I am here to deal with my fear of isolation, loneliness and loss. I have chosen my parents, sibling, partner, child, close friends, and my life circumstances so they can support my soul’s evolution.
My mother temporarily left me for 5 years when I was 10 years old. Then she permanently left my life when I was 26. By doing so, she first opened a hole in me as a young child, and then she made that hole graver, bigger and deeper by leaving this world altogether.
When my mum first left she prepared me for encountering a greater feeling of loneliness and loss later in my life. When she died, she has done all her preparation work for me to start searching and dealing with the fear of isolation and loss.
How that played in my life was that I was constantly looking for love, approval and acceptance from external sources. I did not know and was not thought to look for that inside of me, or rather – that I do not need to look for it because it is already there. I did not learn that I was perfect and divine as I was with all my strengths and weaknesses.
Instead, I developed characteristics such as insecurity, unlovability, strive for achievement and approval, self-doubt, self-consciousness, fear of rejection. And later in life – anxiety, depression, compulsiveness, control issues, anger, resentment, self-loathing, inability to see life for what it is as a joyful and beautiful experience.
My father was the one rejected from my mother. On many occasions. The last occasion -when she left him to look after their two daughters for 5 years. Although they both agreed this is the best for everybody, my dad has always felt betrayed, rejected, not recognised, not rewarded for his actions and efforts.

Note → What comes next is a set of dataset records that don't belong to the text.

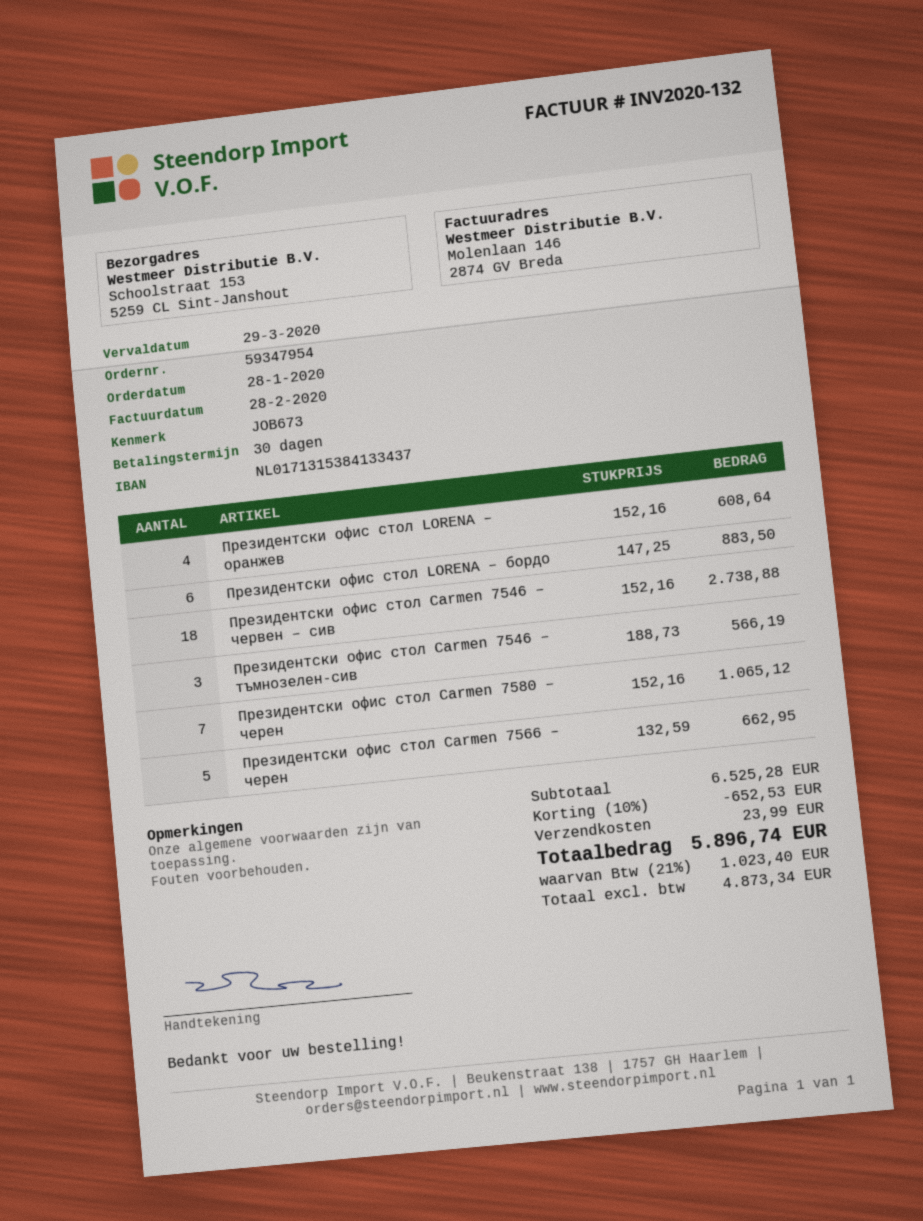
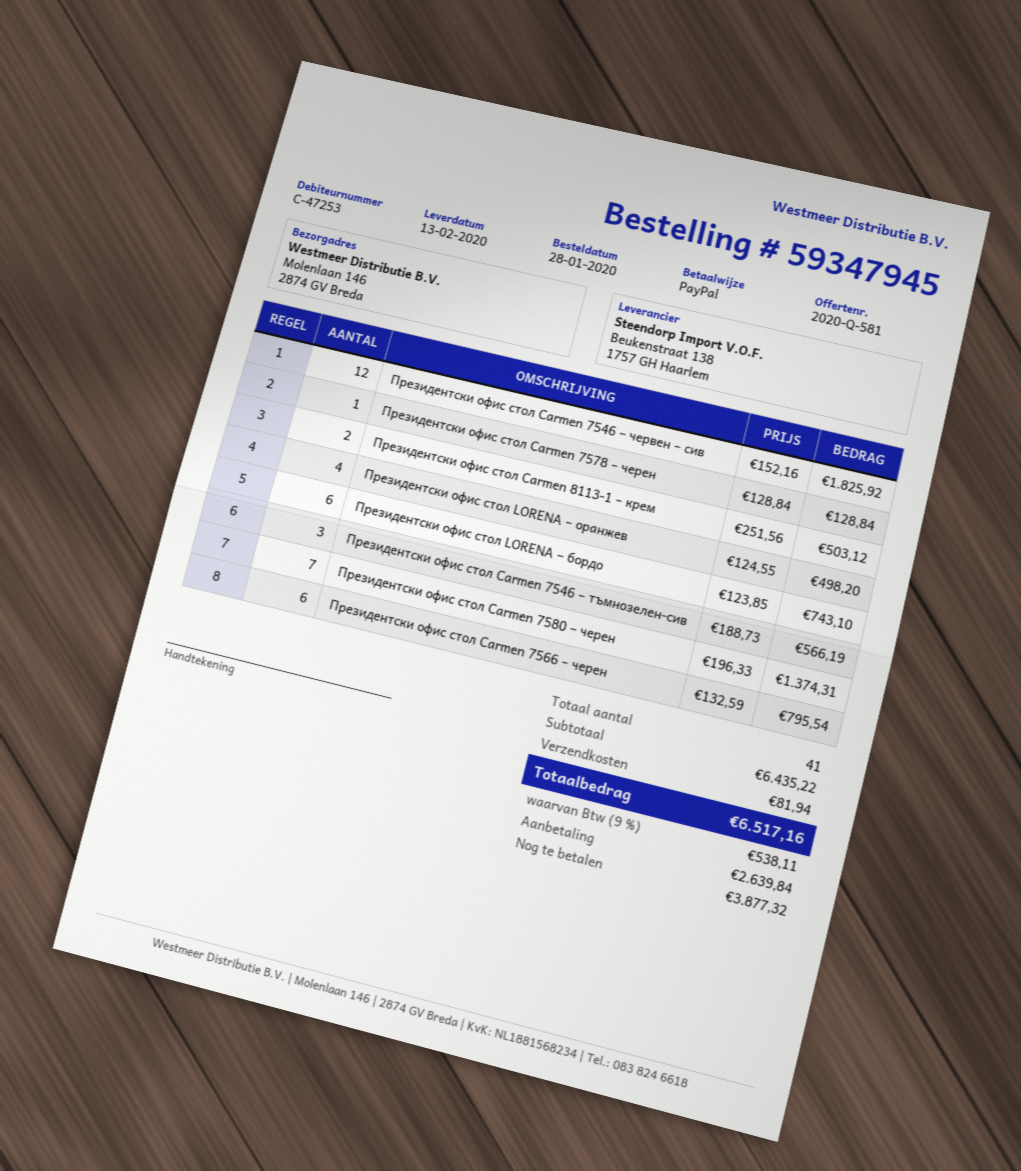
order number: 59347954 -> 59347945
ship to: Schoolstraat 153, 5259 CL Sint-Janshout -> Molenlaan 146, 2874 GV Breda
Президентски офис стол LORENA – оранжев: 4 x 152.16 = 608.64 -> 4 x 124.55 = 498.20
Президентски офис стол LORENA – бордо: 6 x 147.25 = 883.50 -> 6 x 123.85 = 743.10
Президентски офис стол Carmen 7546 – червен – сив: 18 x 152.16 = 2738.88 -> 12 x 152.16 = 1825.92
Президентски офис стол Carmen 7580 – черен: 7 x 152.16 = 1065.12 -> 7 x 196.33 = 1374.31
Президентски офис стол Carmen 7566 – черен: 5 x 132.59 = 662.95 -> 6 x 132.59 = 795.54
Президентски офис стол Carmen 7578 – черен: none -> 1 x 128.84 = 128.84
Президентски офис стол Carmen 8113-1 – крем: none -> 2 x 251.56 = 503.12
subtotal: 6525.28 -> 6435.22
discount: 10% = 652.53 -> none
shipping: 23.99 -> 81.94
tax: 21% = 1023.40 -> 9% = 538.11
total: 5896.74 -> 6517.16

What he was preparing me for was how to deal with those difficult feelings when they arise in me too and the realisation that we don not need to be paid back for the good we have done. That we need to give willingly and unconditionally.
How that played in my life was that I thought life is a battle and that I have to fight for what I want. And that in itself is the (false) believe that we aren’t deserving of our needs, wishes and dreams. Also, that we aren’t worthy.
What I developed were attributes such as stubbornness, headstrongness, inflexibility, impulsiveness. And later in life – burn out, resentment, anger, disappointment and feelings of failure and inadequacy, also related to self-loathing, unworthiness and shame.
I am learning now that from a spiritual perspective everything is as it should be, as it was divinely planned by me and my soul group before I incarnated on the earth plane.
I am learning how to deal with the loss of my mother and sister. I am learning how to deal with the fear I will lose more people. I am learning how to refill the hole that that loss gouged out in me. I am learning how not to be afraid of being lonely. I am learning how to access love even if I am isolated and alone.
I am learning how to reach out to others, how to share with others, how to connect with others so I don’t have to do it all alone. But this is something new for me – it’s exposing, it’s vulnerable, it’s messy. I am learning that I never really am alone, that I always have choice – to open my heart for others and let them in.
I am learning to find love for myself and understand that people are friends not enemies, and I could let them help, or just be around me.
On the other hand, with my dad still very closely connected to me, I am learning that life is a gift, not a battlefield. That I need to be grateful for the things I already have. I am again learning to open my heart and let myself feel joy in the simplest things and that I need to focus on what I do have right now, rather than strive for more and more and more. I am learning that I need to surrender and accept myself and my circumstances as they are, that I do not need to fix, figure or sort anything out. I don’t even need to know why something is happening and also, that I don’t need to take all blame and guilt onto myself.
I am learning that I am perfect just the way I am, that I do not need to fix myself, that I am in fact allowed to be who I am with all my flaws and imperfections. And that has nothing to do with how others are – I’m learning to set boundaries with myself and others. Which ultimately means learning self-respect, self-care and self-worth.
A brave guess: In a recent past life I was somebody with influence and wealth. I did not need to worry about things such as security, stability and independence. I had a way of getting these for myself, I was used to it and thought I wouldn’t need to worry about it. But then something happened and that power was taken away from me. And with that – my pride, passion, self-respect and independence. My spirit and life were broken. Moreover, I was thrown out, forgotten, and left on my own devices. Everything and everyone that I once cared for and believed was my life – was taken away from me. With that – my sense of self was also lost. I had to deal with isolation and loneliness; resentment and anger; and possibly the need for revenge. I did not have a chance for revenge or redemption. I never forgave and I thought what was done to me was unjust and wrongful. I took all this with me to my grave.
In this life I need to restore my trust in humanity and understand that blaming the whole world won’t make the pain go away. And the fact that somebody did something unfair to me, doesn’t mean that everyone else would do the same. I need to restore my trust and innocence, I need to wash away the resentment and anger, I need to open my heart for people again. I need to learn to share my pain and not hold on to it. I need to forgive. I need to regain my sense of self. I need to stop wallowing in the mire of victim consciousness, and remember who I was before I was wronged. I need to remember the passion, confidence and grace that emanated from me.
Quiet confidence, grounded beauty, inner wisdom, foresight.